4. Grandiose and Condescending
The Narcissist adopts a pretence of Grandiosity and self aggrandising behaviour.

On the surface he may be skilled at attracting and influencing others, but his insecure need to assert his superiority makes him arrogant, competitive, rude, explosive and vindictive when threatened or crossed.

He is prone to bragging, name dropping and making grand displays.

The Narcissist personality derives his identity by associating himself with high status people, causes, institutions which he lords over others in a campaign to further elevate himself by devaluing those he views as competitors and underlings.

5. Exaggerated Entitlement.
Because the person with Narcissistic Personality Disorder must convince himself that he is superior to others in order to shore up his underlying feeling of inferiority, he sees himself entitled to special treatment and without it he feels intolerably slighted.

He expects more and better than what other people get and will not hesitate to cause a scene, lash out, or sulk punishingly if deprived.

He insists on favoured status and special services, from the best table in a restaurant to the finest room in a hotel to the most attentive treatment at the grocery store, gym, doctor’s office and so on.

Being treated like a regular customer whether in the world at large or at home is impossibly demeaning and a cause for retribution.

6. Attracts Excessive Attention.
The true Narcissist depends on attention for psycho emotional sustenance.

While we all have social needs, Narcissists demand a level of attention far beyond that of non personality disordered people, resorting to all manners of manipulation to get it.

The Narcissist figuratively sucks all the oxygen out of the room.

To gain attention, Extroverted Narcissists typically dominate conversations, while Covert Narcissists pull puppet strings behind the scenes.

Either way, Narcissists are always dying for attention.

7. Demands Adoration.
Mere attention is not sufficient for the True Narcissist.

He seeks constant admiration to feed his larger than life persona and placate his deep seated feelings of invalidation.

Without admiration the Narcissist experiences destabilising emotions which can lead to deflation and depression.

At home he expects adoration without earning it or returning it, often bullying family members into a habitual state of fear to get it and becoming enraged if the response appears feigned.

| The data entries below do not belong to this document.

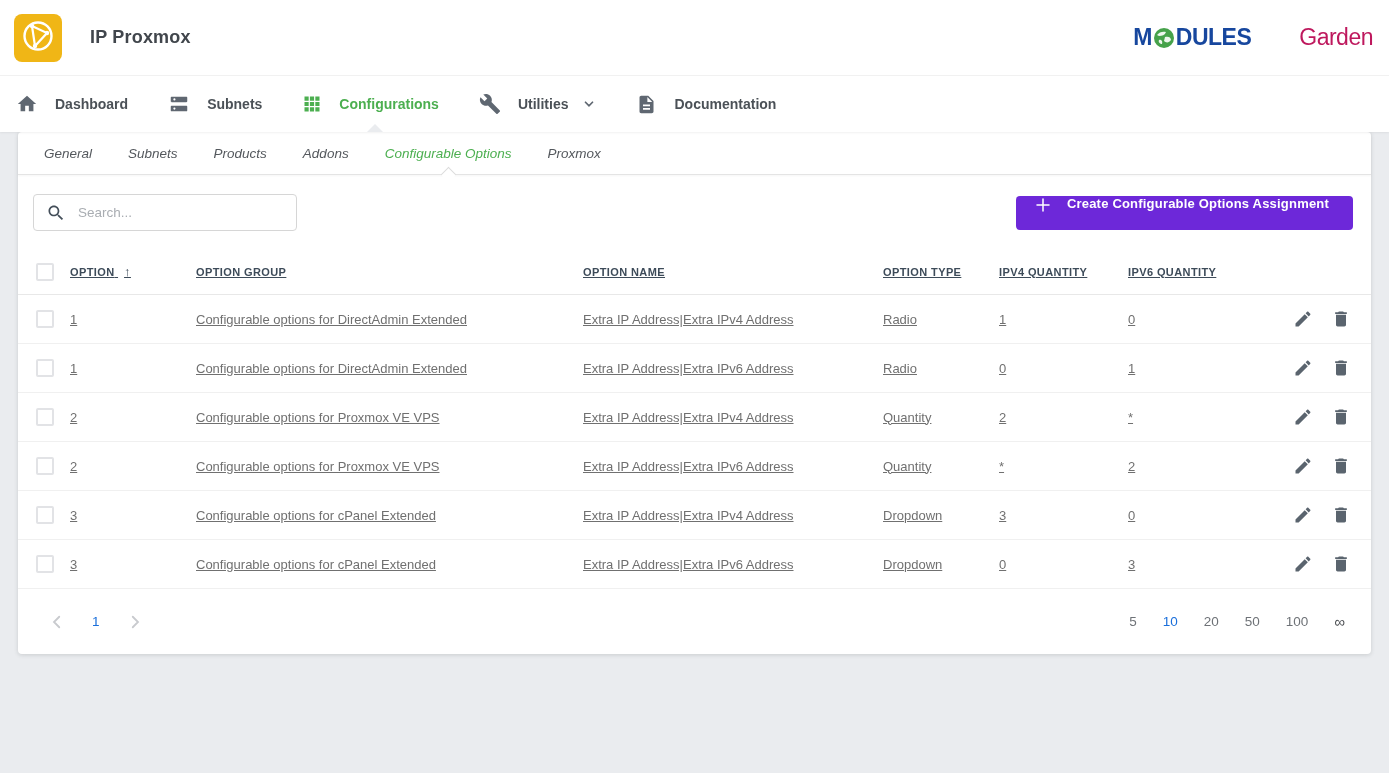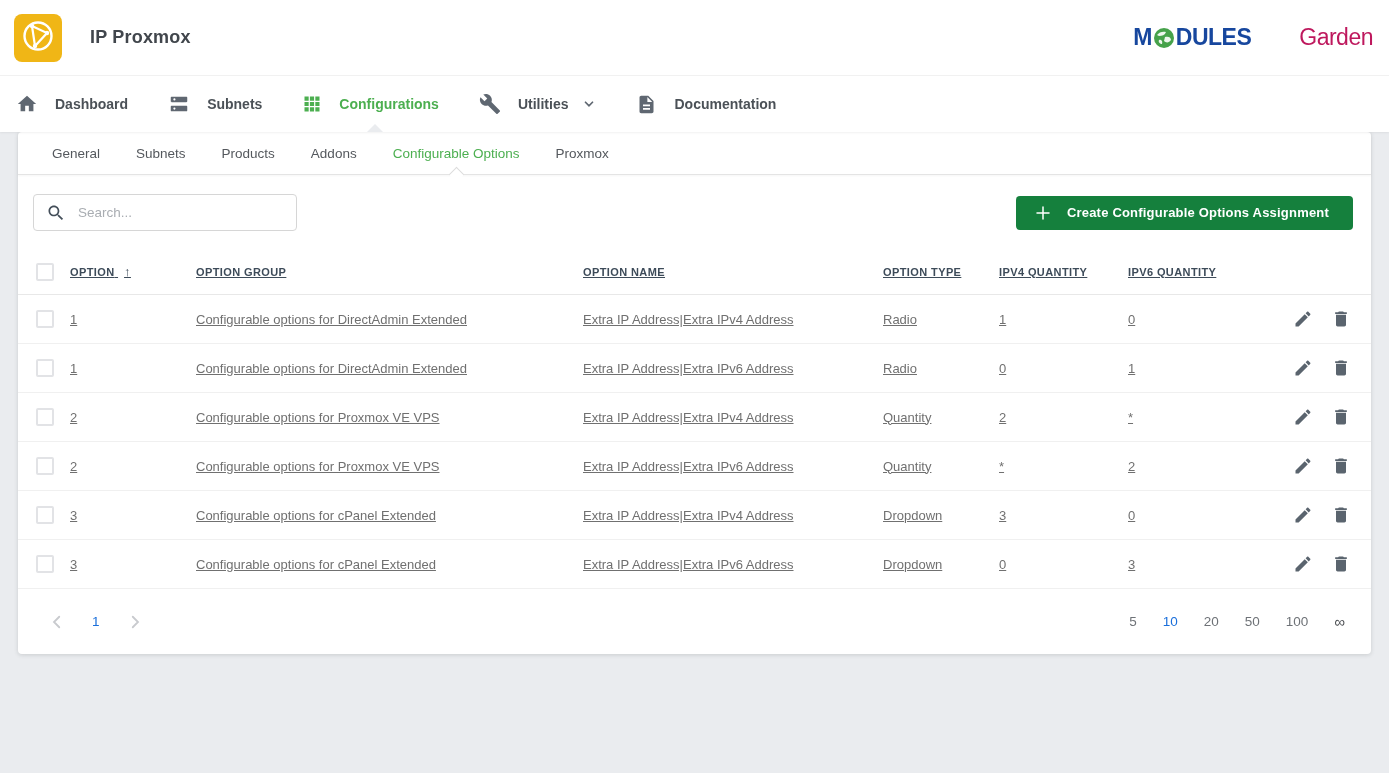--- a/index.html
+++ b/index.html
@@ -35,7 +35,7 @@
   .card { background:#fff; border-radius:4px; box-shadow:0 1px 4px rgba(60,64,67,.18); height:522px; display:flex; flex-direction:column; }
 
   
-  .tab-bar { height:43px; display:flex; align-items:stretch; border-bottom:1px solid #e4e4e4; box-shadow:0 1px 2px rgba(0,0,0,.04); padding-left:16px; }
+  .tab-bar { height:43px; display:flex; align-items:stretch; border-bottom:1px solid #e4e4e4; box-shadow:0 1px 2px rgba(0,0,0,.04); padding-left:8px;font-style:italic; }
   .tab { display:flex; align-items:center; padding:0 18px; font-size:13.5px; color:#54585d; cursor:pointer; position:relative; }
   .tab.active { color:#4caf50; }
   .tab.active::after { content:""; position:absolute; bottom:-6px; left:50%; margin-left:-5px; width:10px; height:10px;

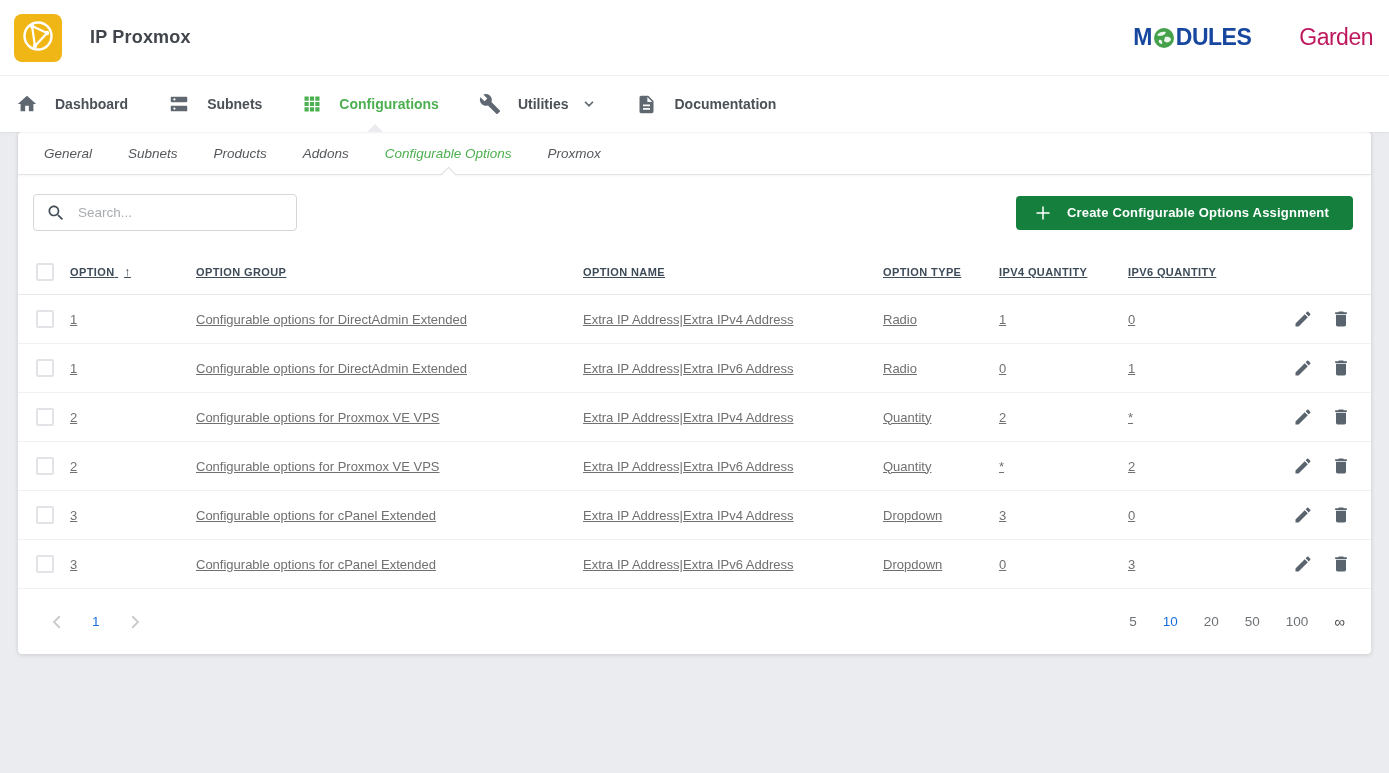--- a/index.html
+++ b/index.html
@@ -47,8 +47,8 @@
   .search-box .search-icon { display:flex; color:#434e59; margin-right:12px; }
   .search-box input { border:none; outline:none; flex:1; font-size:13.5px; font-family:"Liberation Sans", sans-serif; color:#404040; background:transparent; }
   .search-box input::placeholder { color:#a9adb2; }
-  .create-btn { margin-left:auto; height:34px; background:#15803d; color:#fff; border:none; border-radius:4px;
-    display:flex; align-items:center; padding:0 24px 0 18px; font-size:13px; font-weight:700; cursor:pointer; font-family:"Liberation Sans", sans-serif; letter-spacing:.2px; }
+  .create-btn { margin-left:auto; height:34px; background:#6d28d9; color:#fff; border:none; border-radius:4px;
+    display:flex; align-items:flex-start; padding:0 24px 0 18px; font-size:13px; font-weight:700; cursor:pointer; font-family:"Liberation Sans", sans-serif; letter-spacing:.2px; }
   .create-btn .plus-icon { display:flex; margin-right:15px; }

The Narcissist’s manipulative and often furious demand for adulation creates an impossible predicament for those close to him, further exacerbating his frustration and combativeness and its traumatic effect on others.

So if you don’t have any of these traits then definitely you are Not a Narcissist.

By asking that particular question to yourself wondering if you are a Narcissist is pure evident that you are NOT.